**To do**
Everything below from the line with "font-weight: bold ->" through the line with "text: Asociaciones ->" must be retyped exactly, except the pictures.

**Supplied data**
────────────────────
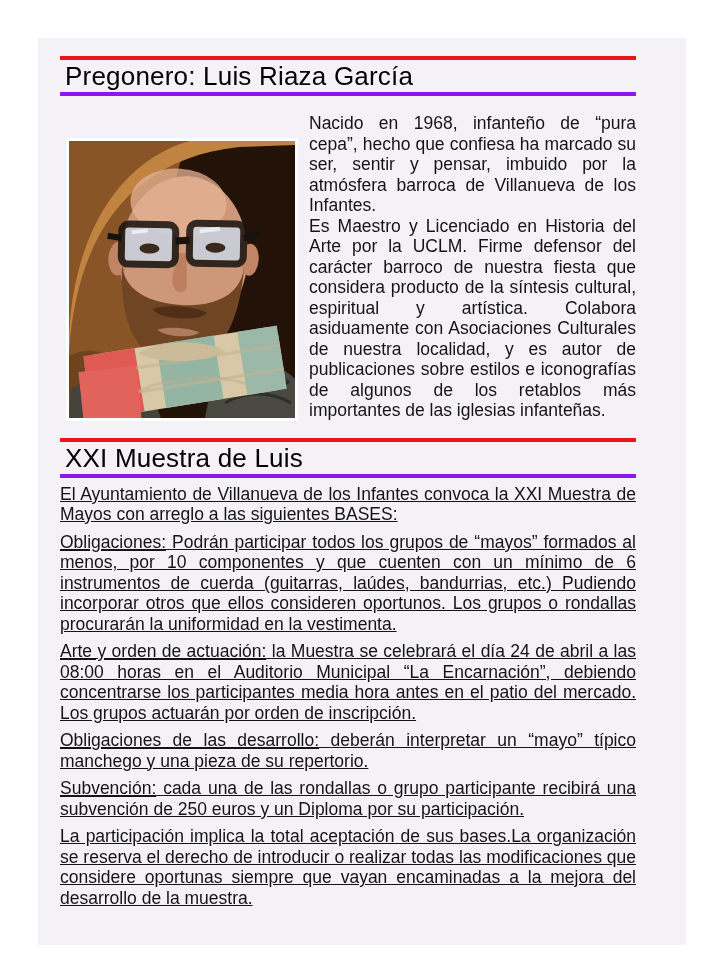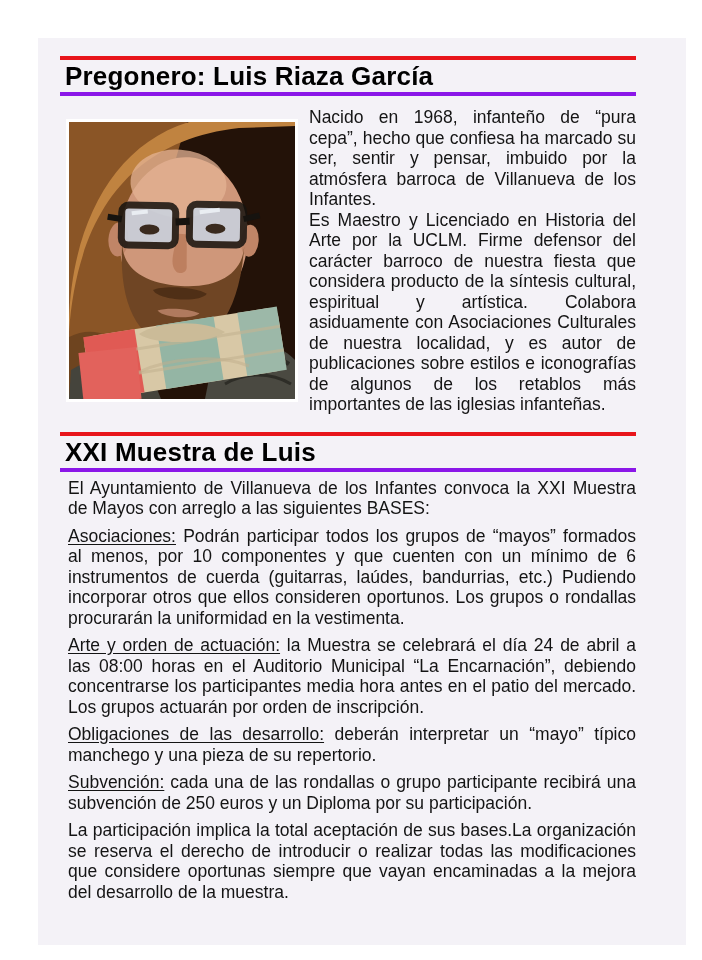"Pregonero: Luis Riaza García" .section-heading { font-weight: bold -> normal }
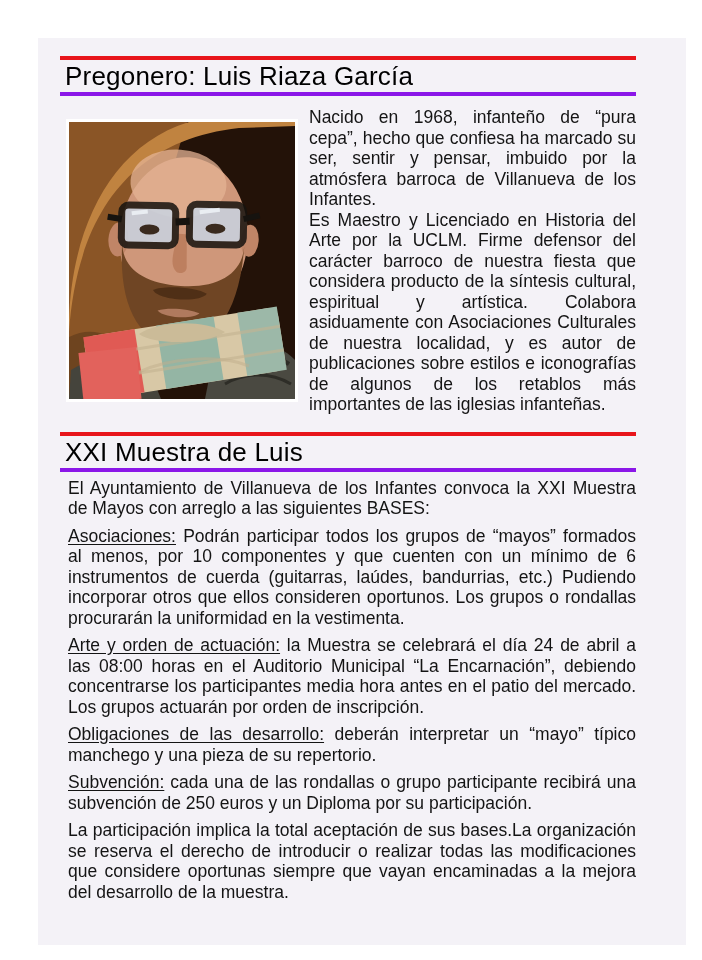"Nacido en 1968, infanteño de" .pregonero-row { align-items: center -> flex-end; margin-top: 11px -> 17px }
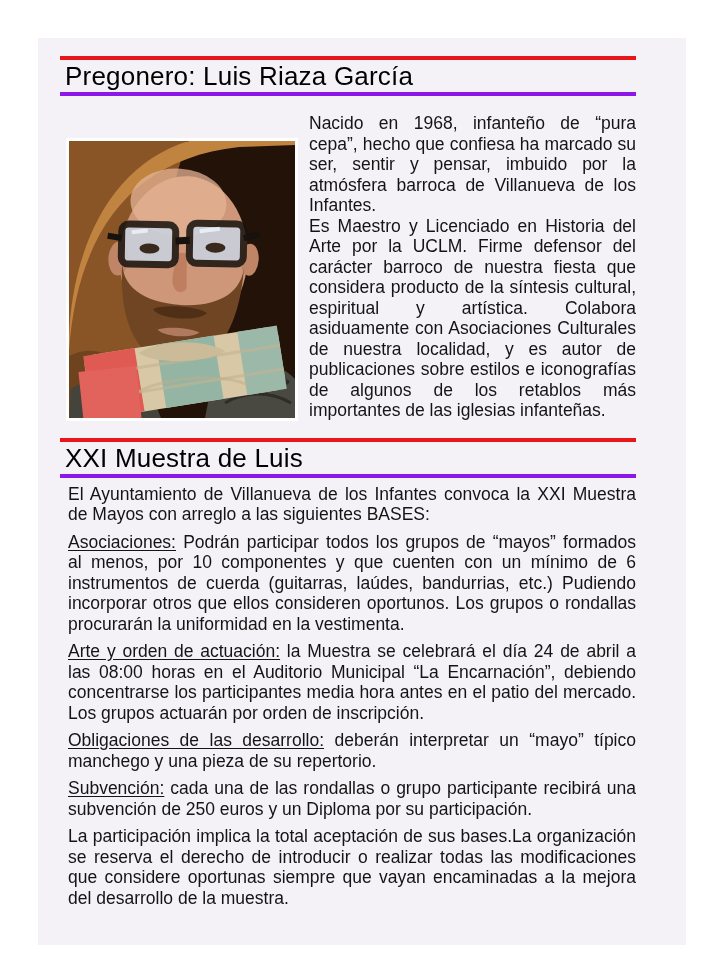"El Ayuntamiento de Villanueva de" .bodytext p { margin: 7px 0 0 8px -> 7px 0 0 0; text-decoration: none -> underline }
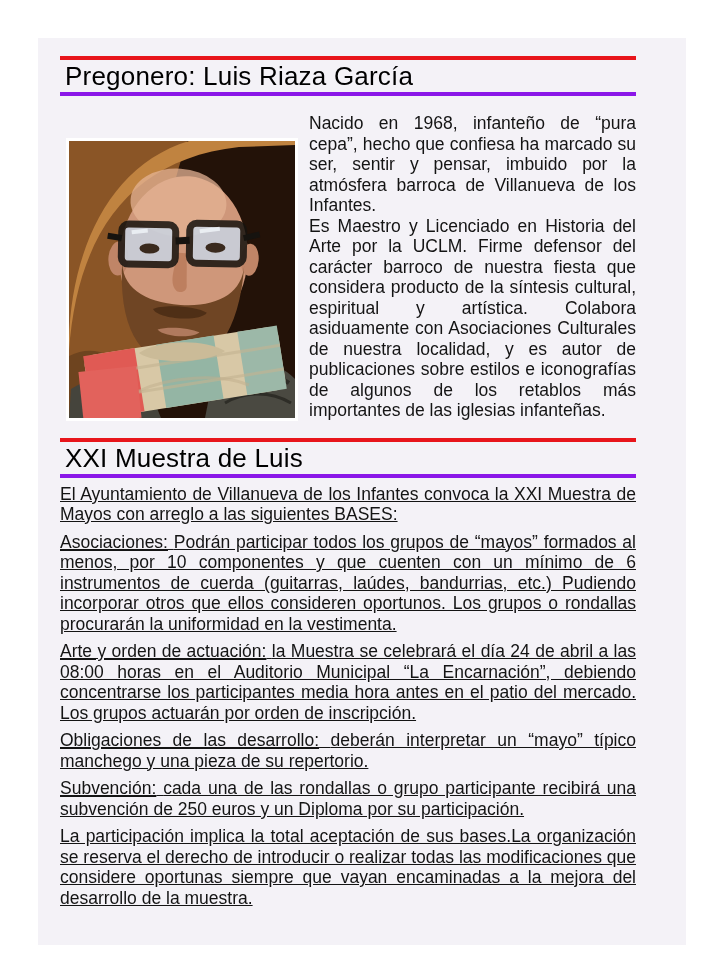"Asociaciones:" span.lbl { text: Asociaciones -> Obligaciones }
────────────────────
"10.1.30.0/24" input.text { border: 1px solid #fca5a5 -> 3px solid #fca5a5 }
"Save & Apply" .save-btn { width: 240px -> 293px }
────────────────────
**Task output**
"Pregonero: Luis Riaza García" .section-heading { font-weight: bold -> normal }
"Nacido en 1968, infanteño de" .pregonero-row { align-items: center -> flex-end; margin-top: 11px -> 17px }
"El Ayuntamiento de Villanueva de" .bodytext p { margin: 7px 0 0 8px -> 7px 0 0 0; text-decoration: none -> underline }
"Asociaciones:" span.lbl { text: Asociaciones -> Obligaciones }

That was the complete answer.